Prompt.
Transcribe every record as it stands and set the images aside.

Given records.
◆ ◆ ◆ ◆

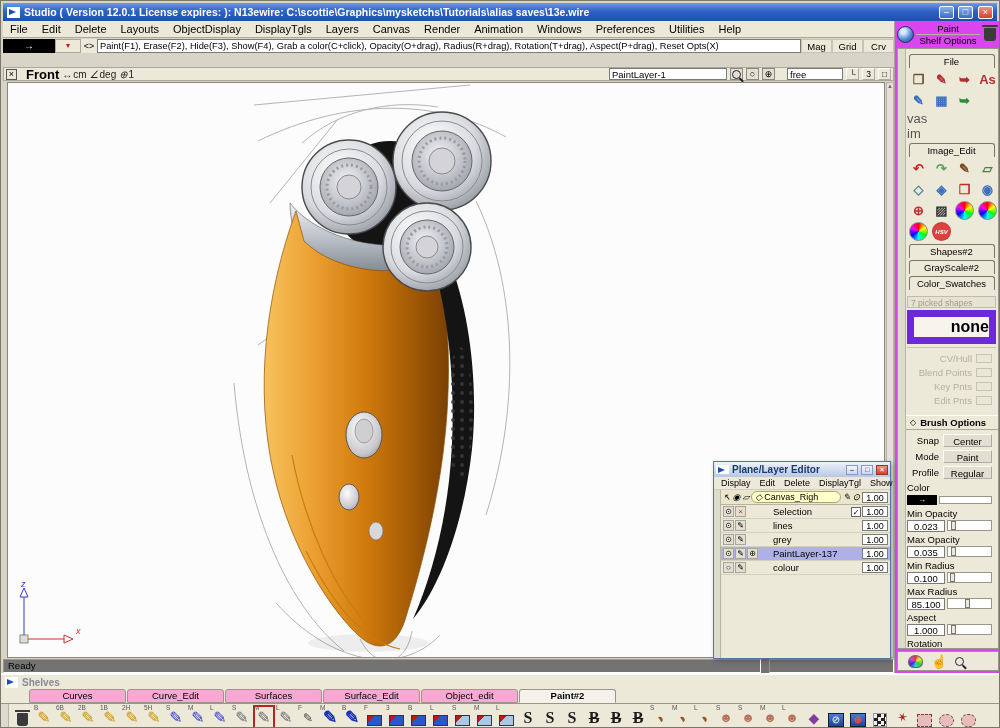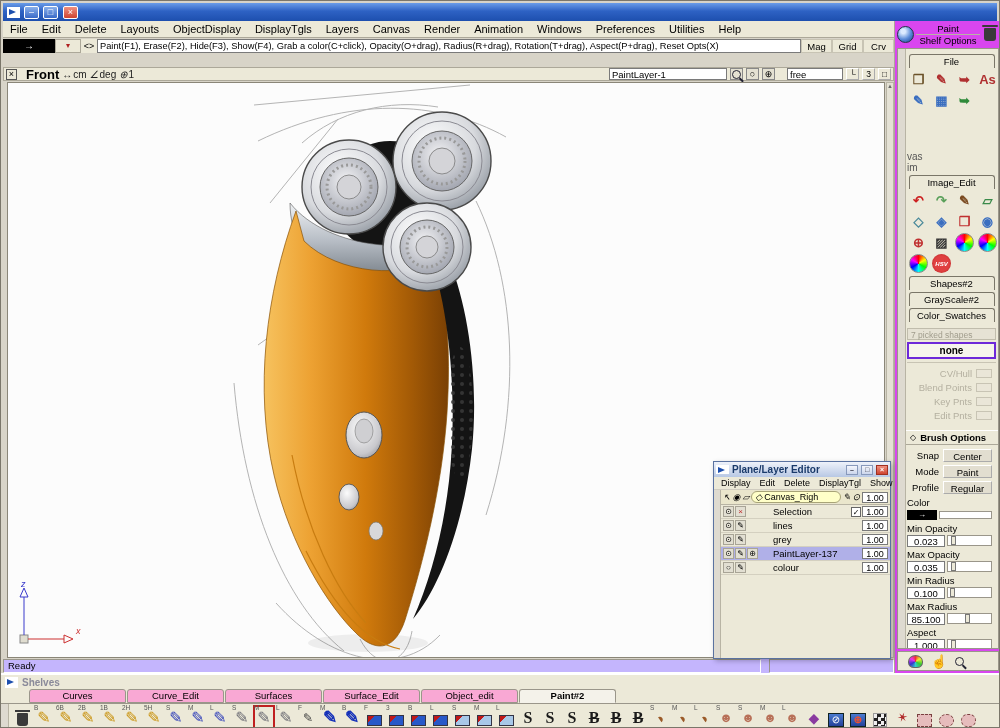--- a/index.html
+++ b/index.html
@@ -54,21 +54,21 @@
   .vpicon{width:13px;height:12px;border:1px solid #888;background:#e4e1d2;display:flex;align-items:center;
     justify-content:center;font-size:9px;}
   .smallbtn{width:13px;height:12px;border:1px outset #fff;background:#ece9d8;font-size:8.5px;
     text-align:center;line-height:11px;}
   
   .canvas{position:absolute;left:6px;top:81px;width:878px;height:576px;background:#fcfcfc;
     border:1px solid #8a8678;overflow:hidden;}
   .vscroll{position:absolute;left:885px;top:81px;width:8px;height:576px;background:#e4e1d4;
     border:1px solid #b8b4a4;font-size:6px;color:#666;text-align:center;}
   
-  .statusbar{position:absolute;left:2px;top:658px;width:891px;height:14px;display:flex;gap:8px;background:#c4b5fd;}
+  .statusbar{position:absolute;left:2px;top:658px;width:891px;height:14px;display:flex;gap:8px;background:#737373;}
   .statuscell{border:1px solid;border-color:#9a968a #fff #fff #9a968a;font-size:9.5px;padding:0 4px;line-height:12px;}
   .statuscell.a{width:758px;}
   .statuscell.b{flex:1;}
   
   .rpanel{position:absolute;left:893px;top:20px;width:106px;height:652px;background:#d946ef;border-left:1px solid #aca899;}
   .rp-head{height:26px;display:flex;align-items:center;gap:2px;padding:1px 2px;}
   .globe{width:17px;height:17px;border-radius:50%;flex:0 0 17px;
     background:radial-gradient(circle at 35% 30%,#dceaff 15%,#5a8ad8 55%,#1a3a88 100%);border:1px solid #234;}
   .rp-ttl{flex:1;text-align:center;font-size:9.5px;line-height:11px;}
   .rp-ttl .l1{border-bottom:1px solid #b8b4a4;}
@@ -80,25 +80,25 @@
   .tabbtn{display:block;margin:2px auto 1px;width:86px;border:1px solid #7a7668;border-bottom:0;
     border-radius:3px 3px 0 0;background:#ece9d8;text-align:center;font-size:9.5px;padding:1px 0;}
   .icongrid{display:flex;flex-wrap:wrap;width:94px;align-items:center;}
   .itile{width:23px;height:21px;display:flex;align-items:center;justify-content:center;position:relative;}
   .itile .g{font-style:normal;font-size:13px;font-weight:bold;}
   .itile .lab:empty,.tl:empty{display:none;}
   .itile.wheel{width:19px;height:19px;margin:1px 2px;border-radius:50%;
     background:conic-gradient(#f00,#ff0,#0f0,#0ff,#00f,#f0f,#f00);border:1px solid #888;}
   .itile.hsv{width:19px;height:19px;margin:1px 2px;border-radius:50%;background:radial-gradient(circle,#e04040 55%,#a82020);}
   .itile.hsv .lab{color:#fff;font-size:6px;font-weight:bold;font-style:italic;}
-  .filenote{font-size:10px;color:#555;width:22px;margin-top:40px;}
+  .filenote{font-size:13px;color:#555;width:22px;}
   .pickedbar{margin:6px 0 0;border:1px solid #c0bcac;background:#e6e2d4;color:#a09c8c;
     font-size:8.5px;padding:1px 3px;height:12px;}
-  .nonebtn{display:block;width:100%;margin:2px 0;border:2px solid #6d28d9;background:#f6f4ec;
-    font-weight:bold;font-size:10px;text-align:center;padding:1px 0;}
+  .nonebtn{display:block;width:100%;margin:2px 0;border:7px solid #6d28d9;background:#f6f4ec;
+    font-weight:bold;font-size:16px;text-align:right;padding:1px 0;}
   .dgroup{border-top:1px solid #c8c4b4;margin-top:3px;padding:3px 0 4px;}
   .drow{display:flex;align-items:center;justify-content:flex-end;gap:4px;height:14px;}
   .dlab{color:#b4b0a0;font-size:9.5px;}
   .dbox{width:16px;height:9px;border:1px solid #c8c4b4;background:#eae6d8;margin-right:4px;}
   .secthdr{display:flex;align-items:center;gap:4px;border-top:1px solid #fff;border-bottom:1px solid #aca899;
     background:#ece9d8;font-size:9.5px;font-weight:bold;height:15px;margin:4px -2px 3px -1px;padding-left:4px;}
   .secthdr .carat{font-size:8px;font-weight:normal;}
   .optrow{display:flex;align-items:center;height:14px;margin:2px 0;}
   .olab{width:36px;text-align:right;font-size:9.5px;padding-right:4px;}
   .oval{flex:1;margin-right:4px;background:#e2ded0;border:1px outset #fff;font-size:9.5px;
@@ -185,20 +185,21 @@
     position:relative;font-size:0;}
   .tool.trash-t .tg::before{content:"";position:absolute;top:-3px;left:-2px;right:-2px;height:2px;background:#3a3a3a;}
 </style>
 </head>
 <body>
 
 <div class="app">
 
   <div class="titlebar">
     <span class="applogo"></span>
+    <span class="title-text">Studio ( Version 12.0.1  License expires:   ): N13ewire: C:\scottie\Graphics\mysketchs\Tutorials\alias saves\13e.wire</span>
     <span class="winbtn">–</span>
     <span class="winbtn">□</span>
     <span class="winbtn close">×</span>
   </div>
 
   <div class="menubar">
 
   <span class="mi">File</span>
       <span class="mi">Edit</span>
       <span class="mi">Delete</span>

◆ ◆ ◆ ◆

Answer space.
--- a/index.html
+++ b/index.html
@@ -54,21 +54,21 @@
   .vpicon{width:13px;height:12px;border:1px solid #888;background:#e4e1d2;display:flex;align-items:center;
     justify-content:center;font-size:9px;}
   .smallbtn{width:13px;height:12px;border:1px outset #fff;background:#ece9d8;font-size:8.5px;
     text-align:center;line-height:11px;}
   
   .canvas{position:absolute;left:6px;top:81px;width:878px;height:576px;background:#fcfcfc;
     border:1px solid #8a8678;overflow:hidden;}
   .vscroll{position:absolute;left:885px;top:81px;width:8px;height:576px;background:#e4e1d4;
     border:1px solid #b8b4a4;font-size:6px;color:#666;text-align:center;}
   
-  .statusbar{position:absolute;left:2px;top:658px;width:891px;height:14px;display:flex;gap:8px;background:#c4b5fd;}
+  .statusbar{position:absolute;left:2px;top:658px;width:891px;height:14px;display:flex;gap:8px;background:#737373;}
   .statuscell{border:1px solid;border-color:#9a968a #fff #fff #9a968a;font-size:9.5px;padding:0 4px;line-height:12px;}
   .statuscell.a{width:758px;}
   .statuscell.b{flex:1;}
   
   .rpanel{position:absolute;left:893px;top:20px;width:106px;height:652px;background:#d946ef;border-left:1px solid #aca899;}
   .rp-head{height:26px;display:flex;align-items:center;gap:2px;padding:1px 2px;}
   .globe{width:17px;height:17px;border-radius:50%;flex:0 0 17px;
     background:radial-gradient(circle at 35% 30%,#dceaff 15%,#5a8ad8 55%,#1a3a88 100%);border:1px solid #234;}
   .rp-ttl{flex:1;text-align:center;font-size:9.5px;line-height:11px;}
   .rp-ttl .l1{border-bottom:1px solid #b8b4a4;}
@@ -80,25 +80,25 @@
   .tabbtn{display:block;margin:2px auto 1px;width:86px;border:1px solid #7a7668;border-bottom:0;
     border-radius:3px 3px 0 0;background:#ece9d8;text-align:center;font-size:9.5px;padding:1px 0;}
   .icongrid{display:flex;flex-wrap:wrap;width:94px;align-items:center;}
   .itile{width:23px;height:21px;display:flex;align-items:center;justify-content:center;position:relative;}
   .itile .g{font-style:normal;font-size:13px;font-weight:bold;}
   .itile .lab:empty,.tl:empty{display:none;}
   .itile.wheel{width:19px;height:19px;margin:1px 2px;border-radius:50%;
     background:conic-gradient(#f00,#ff0,#0f0,#0ff,#00f,#f0f,#f00);border:1px solid #888;}
   .itile.hsv{width:19px;height:19px;margin:1px 2px;border-radius:50%;background:radial-gradient(circle,#e04040 55%,#a82020);}
   .itile.hsv .lab{color:#fff;font-size:6px;font-weight:bold;font-style:italic;}
-  .filenote{font-size:10px;color:#555;width:22px;margin-top:40px;}
+  .filenote{font-size:13px;color:#555;width:22px;}
   .pickedbar{margin:6px 0 0;border:1px solid #c0bcac;background:#e6e2d4;color:#a09c8c;
     font-size:8.5px;padding:1px 3px;height:12px;}
-  .nonebtn{display:block;width:100%;margin:2px 0;border:2px solid #6d28d9;background:#f6f4ec;
-    font-weight:bold;font-size:10px;text-align:center;padding:1px 0;}
+  .nonebtn{display:block;width:100%;margin:2px 0;border:7px solid #6d28d9;background:#f6f4ec;
+    font-weight:bold;font-size:16px;text-align:right;padding:1px 0;}
   .dgroup{border-top:1px solid #c8c4b4;margin-top:3px;padding:3px 0 4px;}
   .drow{display:flex;align-items:center;justify-content:flex-end;gap:4px;height:14px;}
   .dlab{color:#b4b0a0;font-size:9.5px;}
   .dbox{width:16px;height:9px;border:1px solid #c8c4b4;background:#eae6d8;margin-right:4px;}
   .secthdr{display:flex;align-items:center;gap:4px;border-top:1px solid #fff;border-bottom:1px solid #aca899;
     background:#ece9d8;font-size:9.5px;font-weight:bold;height:15px;margin:4px -2px 3px -1px;padding-left:4px;}
   .secthdr .carat{font-size:8px;font-weight:normal;}
   .optrow{display:flex;align-items:center;height:14px;margin:2px 0;}
   .olab{width:36px;text-align:right;font-size:9.5px;padding-right:4px;}
   .oval{flex:1;margin-right:4px;background:#e2ded0;border:1px outset #fff;font-size:9.5px;
@@ -185,20 +185,21 @@
     position:relative;font-size:0;}
   .tool.trash-t .tg::before{content:"";position:absolute;top:-3px;left:-2px;right:-2px;height:2px;background:#3a3a3a;}
 </style>
 </head>
 <body>
 
 <div class="app">
 
   <div class="titlebar">
     <span class="applogo"></span>
+    <span class="title-text">Studio ( Version 12.0.1  License expires:   ): N13ewire: C:\scottie\Graphics\mysketchs\Tutorials\alias saves\13e.wire</span>
     <span class="winbtn">–</span>
     <span class="winbtn">□</span>
     <span class="winbtn close">×</span>
   </div>
 
   <div class="menubar">
 
   <span class="mi">File</span>
       <span class="mi">Edit</span>
       <span class="mi">Delete</span>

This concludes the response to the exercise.